:: WORK REQUEST ::
Give back all of the data exactly as it stands, with the pictures removed.
(RECORDS FOR THE TASK Opens)
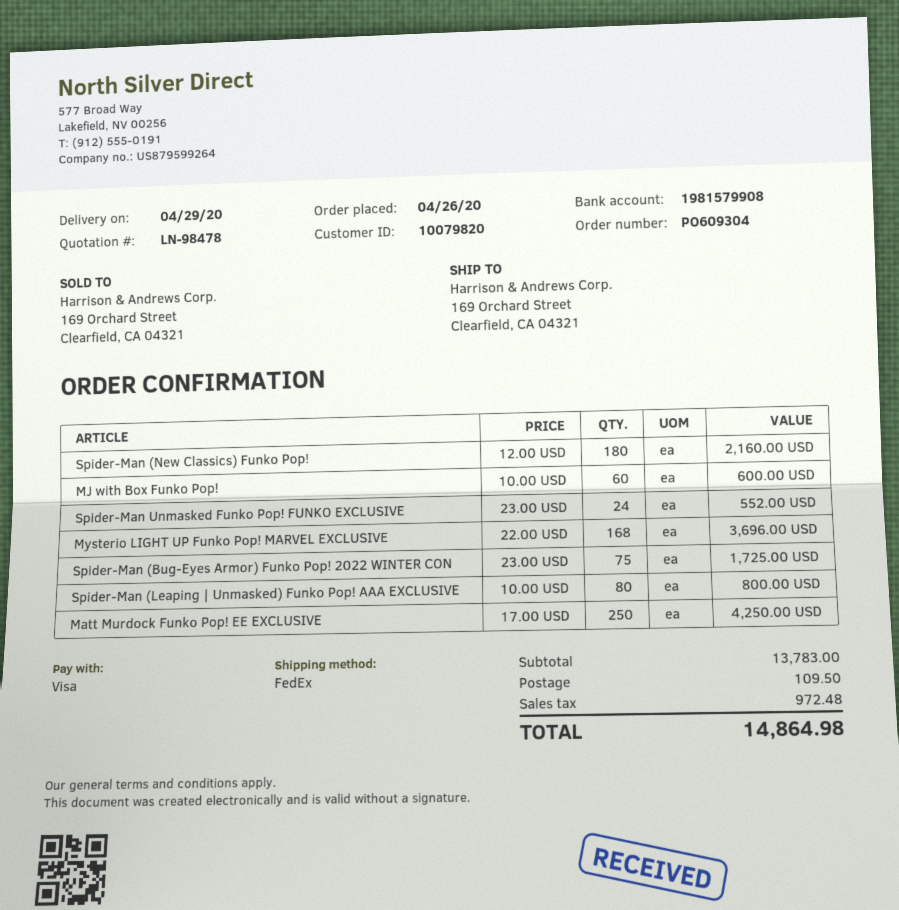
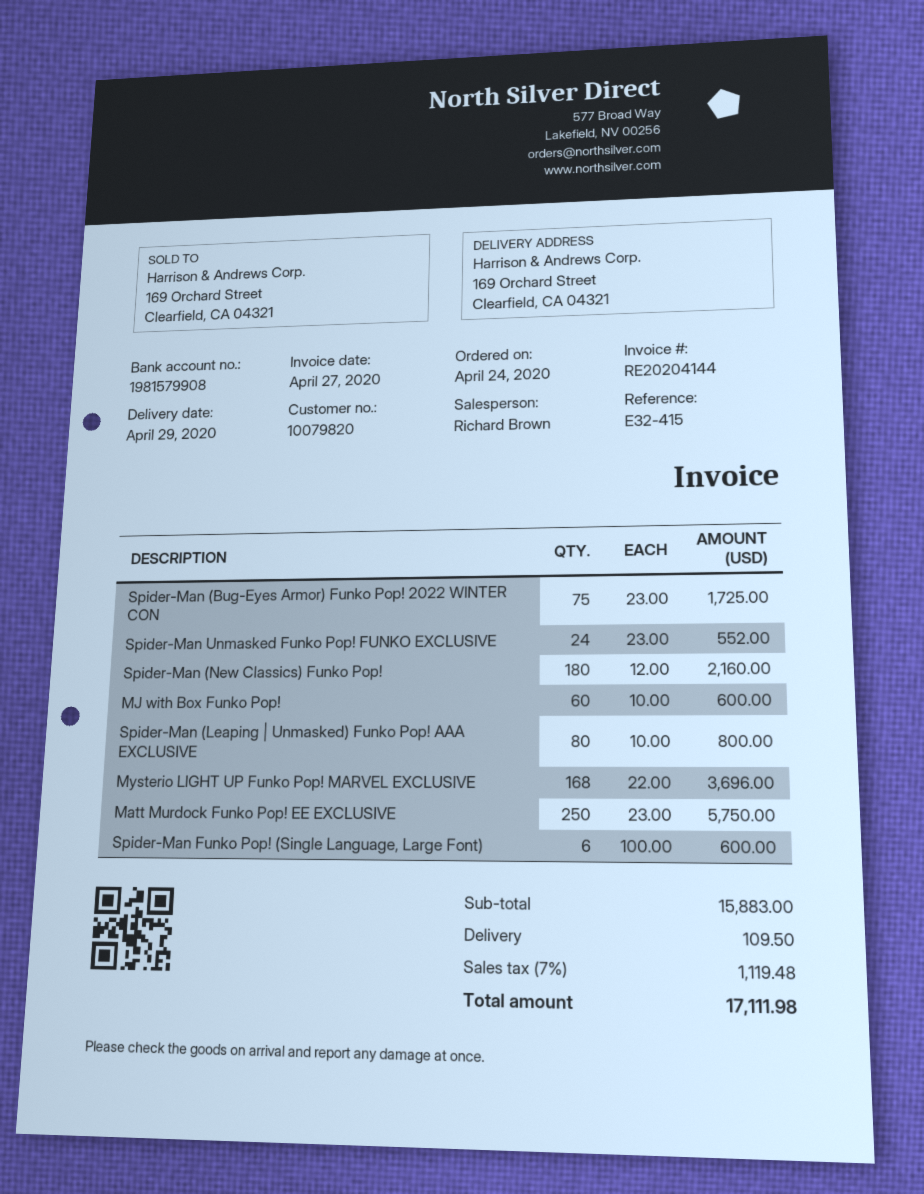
order date: 2020-04-26 -> 2020-04-24
Matt Murdock Funko Pop! EE EXCLUSIVE: 250 x 17.00 = 4250.00 -> 250 x 23.00 = 5750.00
Spider-Man Funko Pop! (Single Language, Large Font): none -> 6 x 100.00 = 600.00
subtotal: 13783.00 -> 15883.00
tax: 972.48 -> 1119.48
total: 14864.98 -> 17111.98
(RECORDS FOR THE TASK Closes)
:: ANSWER AREA ::
order date: 2020-04-26 -> 2020-04-24
Matt Murdock Funko Pop! EE EXCLUSIVE: 250 x 17.00 = 4250.00 -> 250 x 23.00 = 5750.00
Spider-Man Funko Pop! (Single Language, Large Font): none -> 6 x 100.00 = 600.00
subtotal: 13783.00 -> 15883.00
tax: 972.48 -> 1119.48
total: 14864.98 -> 17111.98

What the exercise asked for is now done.